Se rivolgiamo lo sguardo poi al Mezzogiorno, i divari rispetto a redditi e qualità e quantità dei servizi pubblici, di dotazioni infrastrutturali materiali e immateriali, di possibilità occupazionali, il giudizio diventa inappellabile, una “questione meridionale” che attraversa da cento anni la storia del Paese e mai risolta. È evidente che in ballo c’è il modello sociale e di sviluppo che ha indirizzato le scelte di tutti i Governi che si sono succeduti. In discussione è l’idea che il mercato senza regole risponda da solo alle istanze di progresso e benessere collettivo, in discussione è il modello neoliberista per dirla in maniera chiara.

In trent’anni in Italia e nel mondo sono cresciute le disuguaglianze, si è acuita la forbice tra chi ha di più e chi ha di meno, tra Nord e Sud del mondo, non più coordinate geografiche assolute ma che ritroviamo dentro le regioni tra aree interne e città, dentro le stesse aree metropolitano tra centri e periferie.
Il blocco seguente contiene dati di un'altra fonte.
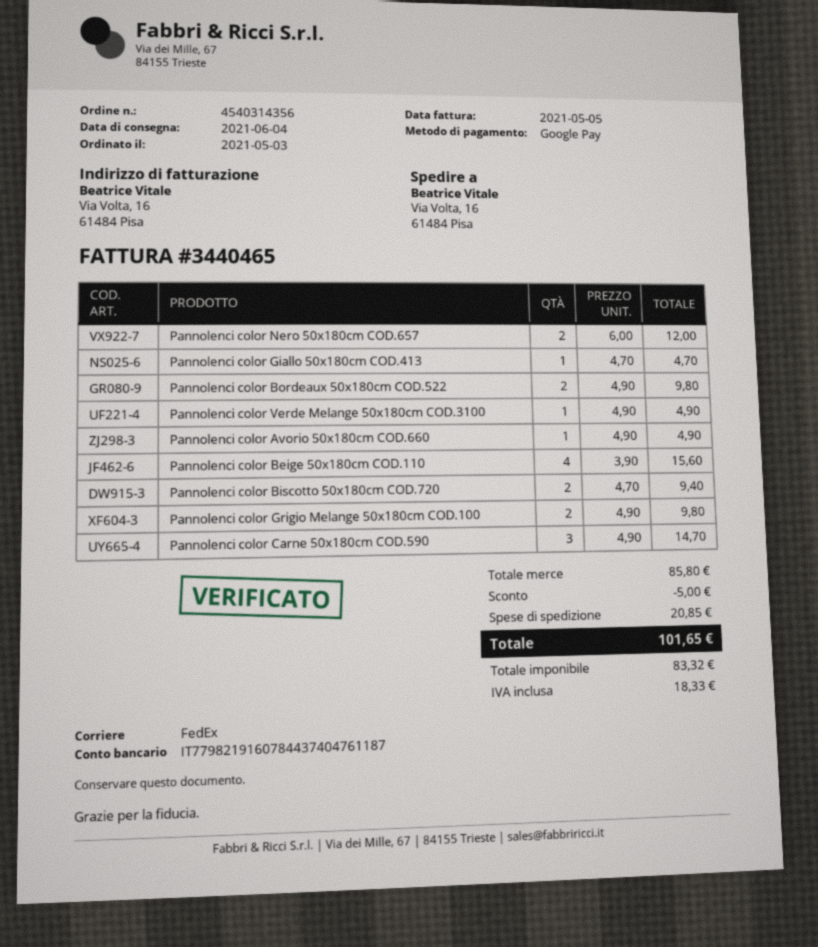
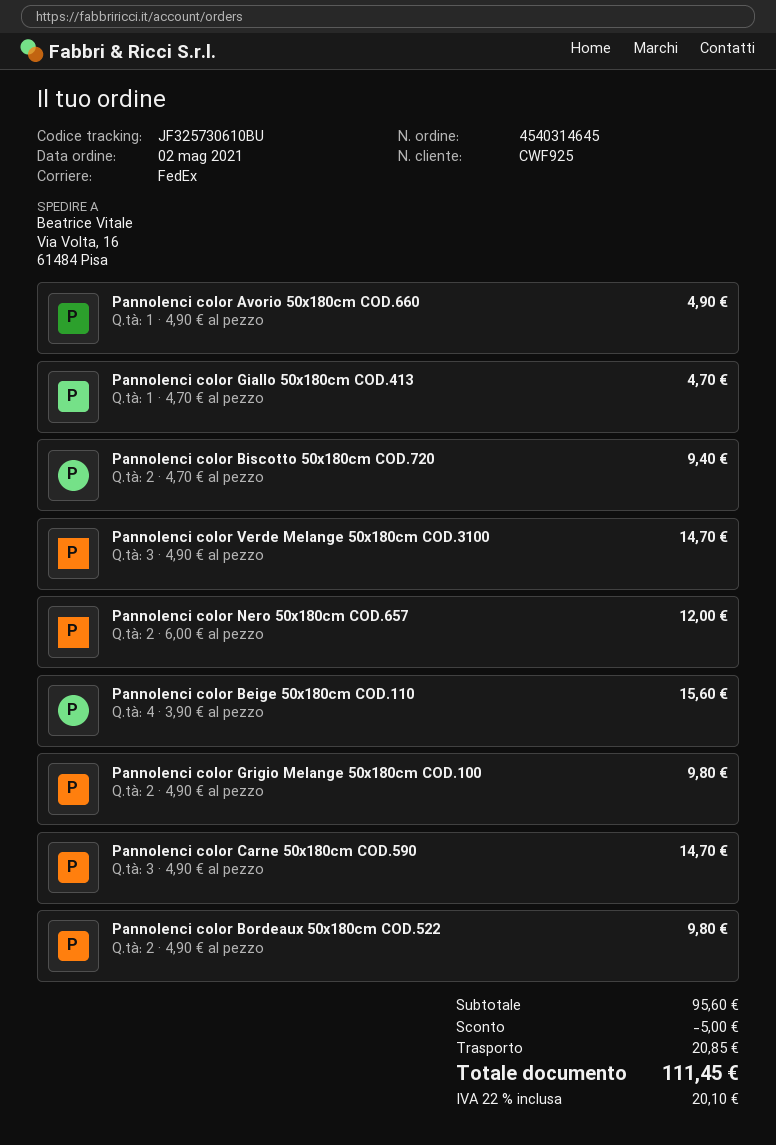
order number: 4540314356 -> 4540314645
order date: 2021-05-03 -> 2021-05-02
Pannolenci color Verde Melange 50x180cm COD.3100: 1 x 4.90 = 4.90 -> 3 x 4.90 = 14.70
subtotal: 85.80 -> 95.60
tax: 18.33 -> 20.10
total: 101.65 -> 111.45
E con il tipico approccio del darwinismo economico, invece di togliere le barriere che impediscono l’emancipazione di ogni individuo, si è scaricato sui singoli la colpa del fallimento: se non hai un lavoro, se non puoi permetterti di studiare, di curarti, di mettere assieme pranzo e cena.

Siamo in piazza , in cinquemila dalla Puglia, per dire a chi è al Governo oggi, le destre sovraniste e neoliberiste, quelle che fanno cassa sui poveri tagliando pensioni e reddito di cittadinanza, fondi per la salute o per gli affitti, che si oppongono al salario minimo, che precarizzano oltre modo il lavoro, che cavalcano i migranti per costruire paura e divisioni e distrarre dal disastro al quale stanno conducendo il Paese, che noi non ci stiamo.

Non ci stiamo alla secessione delle regioni ricche, a veder crollare una conquista di civiltà e democrazia come la sanità pubblica e universale, che se il futuro è veder emigrare i giovani, specie quelli più formati – 77mila laureati via dalla Puglia negli ultimi dieci anni -, dove si tagliano le tasse ai ricchi e si premiamo i furbi e gli evasori mentre si evadono tra i 90 e 100 miliardi di euro ogni anno, la Cgil e il vasto mondo associazionistico che ogni giorno è a contatto con chi vive marginalità sociale e povertà, noi ci opponiamo e protestiamo. Basta propaganda, basta politiche di piccoli bonus, mentre si regalano soldi per opere faraoniche e inutili prevedendo anche norme che favoriscono infiltrazioni criminali e nessun rispetto del lavoro e delle persone. Basta con xenofobia e discriminazioni di genere o orientamento sessuale. Buona occupazione, salari degni, unità del Paese, istruzione e sanità per tutti, sviluppo sostenibile dal punto di vista sociale e ambientale. Chiediamo troppo? No, chiediamo di applicare la Costituzione. Di imboccare la strada del benessere delle persone sopra gli interessi economici e speculativi. Intanto, di far pagare a chi ha di più, a chi grazie a pandemia, inflazione e boom dei costi energetici si è arricchito. E se non saremo ascoltati, su queste strade ci ritroveranno. Sulla via maestra.